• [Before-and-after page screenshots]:
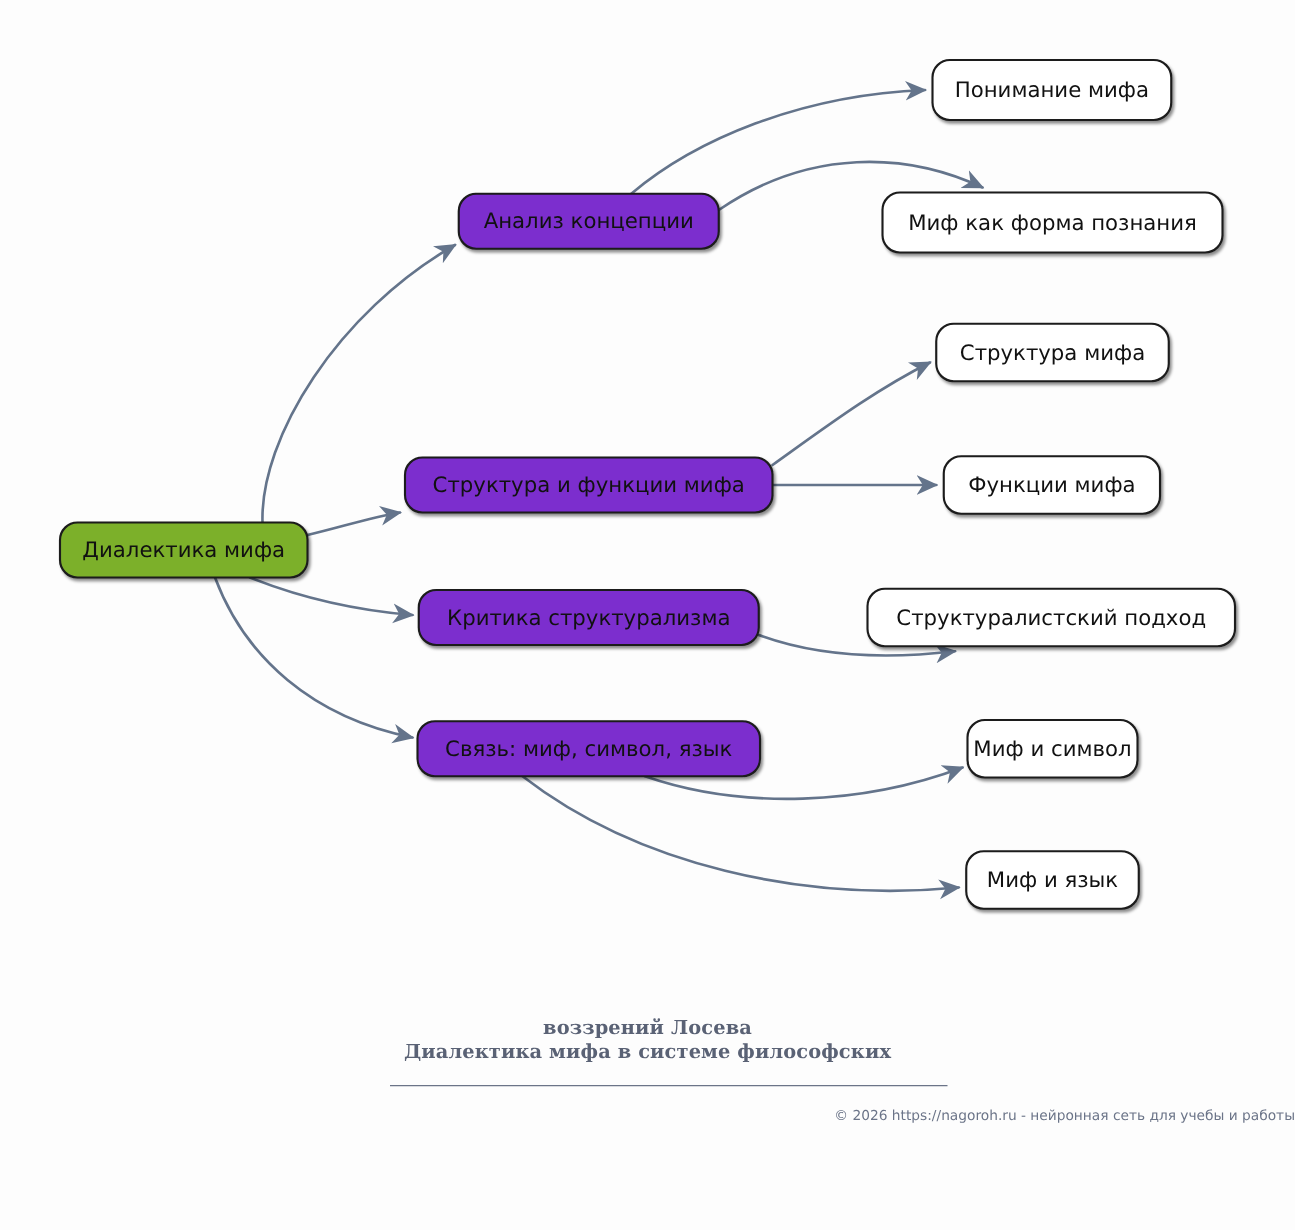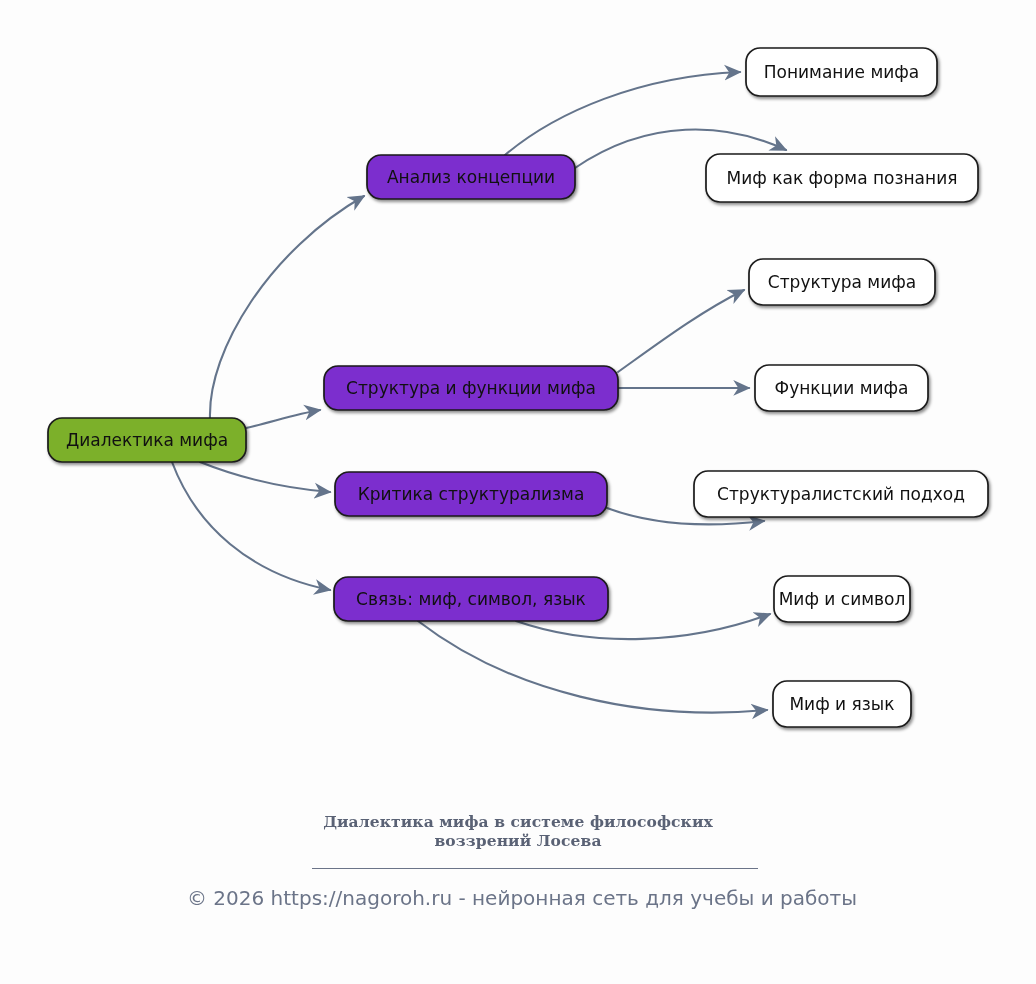--- a/index.html
+++ b/index.html
@@ -47,23 +47,23 @@
     top: 868px;
     width: 446px;
     height: 1px;
     background: #6b7488;
   }
   .footer-copy {
     position: absolute;
     left: 0;
     right: 0;
     top: 886px;
-    text-align: center;
+    text-align: right;
     font-family: "DejaVu Sans", sans-serif;
-    font-size: 20px;
+    font-size: 11px;
     color: #6b7488;
     margin-left: 8px;
   }
 </style>
 </head>
 <body>
 
 <svg id="canvas" viewBox="0 0 1036 984" xmlns="http://www.w3.org/2000/svg">
   <defs>
     <marker id="arrow" viewBox="0 0 12 12" refX="10" refY="6" markerWidth="9" markerHeight="9" orient="auto-start-reverse">
@@ -138,17 +138,17 @@
         <text class="node-label" x="842" y="600" fill="#111111">Миф и символ</text>
       </g>
       <g>
         <rect x="773" y="681" width="138" height="46" rx="14" ry="14" fill="#ffffff" stroke="#1b1b1b" stroke-width="1.7" filter="url(#nshadow)"></rect>
         <text class="node-label" x="842" y="705" fill="#111111">Миф и язык</text>
       </g>
     </g>
 </svg>
 
 <div class="footer-title">
+  <div>воззрений Лосева</div>
   <div>Диалектика мифа в системе философских</div>
-  <div>воззрений Лосева</div>
 </div>
 <div class="footer-rule"></div>
 <div class="footer-copy">© 2026 https://nagoroh.ru - нейронная сеть для учебы и работы</div>
 
 </body></html>

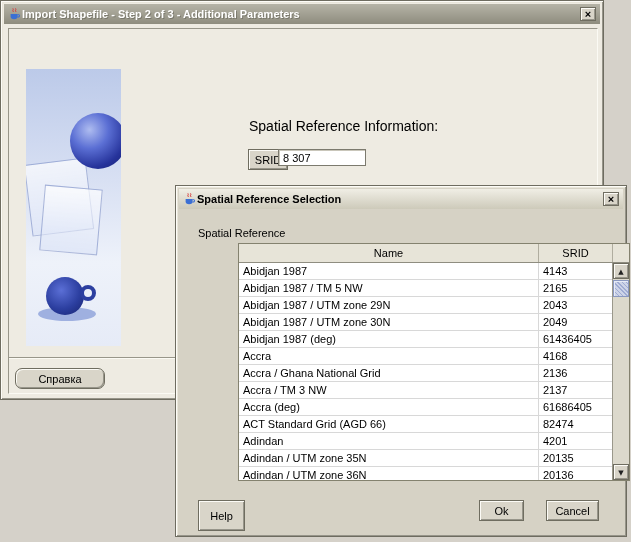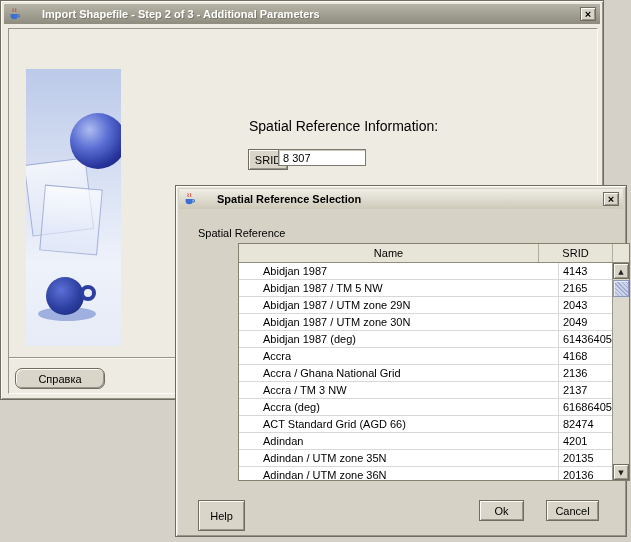--- a/index.html
+++ b/index.html
@@ -17,21 +17,21 @@
   }
   .window{
     position:absolute;
     border:1px solid #6e6c60;
     box-shadow:inset 1px 1px 0 #fdfcf7, inset -1px -1px 0 #97958a, inset 2px 2px 0 #e9e6da;
   }
   .main-window{left:0;top:0;width:604px;height:400px;background:var(--window-bg);}
   .modal-window{left:175px;top:185px;width:452px;height:352px;background:var(--modal-bg);}
   .titlebar{
     position:absolute; left:3px; right:3px; top:3px; height:20px;
-    display:flex; align-items:center; gap:20px; padding:0 4px;
+    display:flex; align-items:center; gap:0; padding:0 4px;
     font-weight:bold;
   }
   .titlebar.main{
     background:linear-gradient(180deg,var(--titlebar-main-top),var(--titlebar-main-bottom));
     color:#fff; text-shadow:1px 1px 0 rgba(60,60,50,.35);
   }
   .titlebar.modal{
     background:linear-gradient(180deg,var(--titlebar-modal-top),var(--titlebar-modal-bottom));
     color:#000;
   }
@@ -94,21 +94,21 @@
     border:1px solid #84826f; background:var(--table-bg);margin-left:40px;
   }
   .thead{display:flex; height:19px; background:var(--table-header-bg);
     border-bottom:1px solid #8f8d80;}
   .th{padding-top:3px; text-align:center;}
   .th.name{width:300px; border-right:1px solid #b0ad9f;}
   .th.srid{width:74px; border-right:1px solid #b0ad9f;}
   .th.corner{flex:1;}
   .tbody-wrap{position:absolute; left:0; top:19px; right:0; bottom:0; display:flex;}
   .tbody{width:373px; overflow:hidden;}
-  .trow{display:flex; height:17px; border-bottom:1px solid #d8d8d8;padding-left:20px;}
+  .trow{display:flex; height:17px; border-bottom:1px solid #d8d8d8;}
   .tcell{padding:2px 4px 0; white-space:nowrap; overflow:hidden;}
   .tcell.name{width:300px; border-right:1px solid #d8d8d8;}
   .tcell.srid{flex:1;}
   .vscroll{width:17px; border-left:1px solid #9a988b; background:#dcd9cc;
     display:flex; flex-direction:column;}
   .sbtn{
     height:16px; flex:0 0 16px; background:#d8d4c8; border:1px solid #6f6d60;
     box-shadow:inset 1px 1px 0 #fcfbf6, inset -1px -1px 0 #97958a;
     text-align:center; cursor:default;
   }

• [Exercise]:
Exactly as they stand, set down all of the entries above, minus every picture.

• [Task solution]:
--- a/index.html
+++ b/index.html
@@ -47,23 +47,23 @@
     top: 868px;
     width: 446px;
     height: 1px;
     background: #6b7488;
   }
   .footer-copy {
     position: absolute;
     left: 0;
     right: 0;
     top: 886px;
-    text-align: center;
+    text-align: right;
     font-family: "DejaVu Sans", sans-serif;
-    font-size: 20px;
+    font-size: 11px;
     color: #6b7488;
     margin-left: 8px;
   }
 </style>
 </head>
 <body>
 
 <svg id="canvas" viewBox="0 0 1036 984" xmlns="http://www.w3.org/2000/svg">
   <defs>
     <marker id="arrow" viewBox="0 0 12 12" refX="10" refY="6" markerWidth="9" markerHeight="9" orient="auto-start-reverse">
@@ -138,17 +138,17 @@
         <text class="node-label" x="842" y="600" fill="#111111">Миф и символ</text>
       </g>
       <g>
         <rect x="773" y="681" width="138" height="46" rx="14" ry="14" fill="#ffffff" stroke="#1b1b1b" stroke-width="1.7" filter="url(#nshadow)"></rect>
         <text class="node-label" x="842" y="705" fill="#111111">Миф и язык</text>
       </g>
     </g>
 </svg>
 
 <div class="footer-title">
+  <div>воззрений Лосева</div>
   <div>Диалектика мифа в системе философских</div>
-  <div>воззрений Лосева</div>
 </div>
 <div class="footer-rule"></div>
 <div class="footer-copy">© 2026 https://nagoroh.ru - нейронная сеть для учебы и работы</div>
 
 </body></html>

--- a/index.html
+++ b/index.html
@@ -17,21 +17,21 @@
   }
   .window{
     position:absolute;
     border:1px solid #6e6c60;
     box-shadow:inset 1px 1px 0 #fdfcf7, inset -1px -1px 0 #97958a, inset 2px 2px 0 #e9e6da;
   }
   .main-window{left:0;top:0;width:604px;height:400px;background:var(--window-bg);}
   .modal-window{left:175px;top:185px;width:452px;height:352px;background:var(--modal-bg);}
   .titlebar{
     position:absolute; left:3px; right:3px; top:3px; height:20px;
-    display:flex; align-items:center; gap:20px; padding:0 4px;
+    display:flex; align-items:center; gap:0; padding:0 4px;
     font-weight:bold;
   }
   .titlebar.main{
     background:linear-gradient(180deg,var(--titlebar-main-top),var(--titlebar-main-bottom));
     color:#fff; text-shadow:1px 1px 0 rgba(60,60,50,.35);
   }
   .titlebar.modal{
     background:linear-gradient(180deg,var(--titlebar-modal-top),var(--titlebar-modal-bottom));
     color:#000;
   }
@@ -94,21 +94,21 @@
     border:1px solid #84826f; background:var(--table-bg);margin-left:40px;
   }
   .thead{display:flex; height:19px; background:var(--table-header-bg);
     border-bottom:1px solid #8f8d80;}
   .th{padding-top:3px; text-align:center;}
   .th.name{width:300px; border-right:1px solid #b0ad9f;}
   .th.srid{width:74px; border-right:1px solid #b0ad9f;}
   .th.corner{flex:1;}
   .tbody-wrap{position:absolute; left:0; top:19px; right:0; bottom:0; display:flex;}
   .tbody{width:373px; overflow:hidden;}
-  .trow{display:flex; height:17px; border-bottom:1px solid #d8d8d8;padding-left:20px;}
+  .trow{display:flex; height:17px; border-bottom:1px solid #d8d8d8;}
   .tcell{padding:2px 4px 0; white-space:nowrap; overflow:hidden;}
   .tcell.name{width:300px; border-right:1px solid #d8d8d8;}
   .tcell.srid{flex:1;}
   .vscroll{width:17px; border-left:1px solid #9a988b; background:#dcd9cc;
     display:flex; flex-direction:column;}
   .sbtn{
     height:16px; flex:0 0 16px; background:#d8d4c8; border:1px solid #6f6d60;
     box-shadow:inset 1px 1px 0 #fcfbf6, inset -1px -1px 0 #97958a;
     text-align:center; cursor:default;
   }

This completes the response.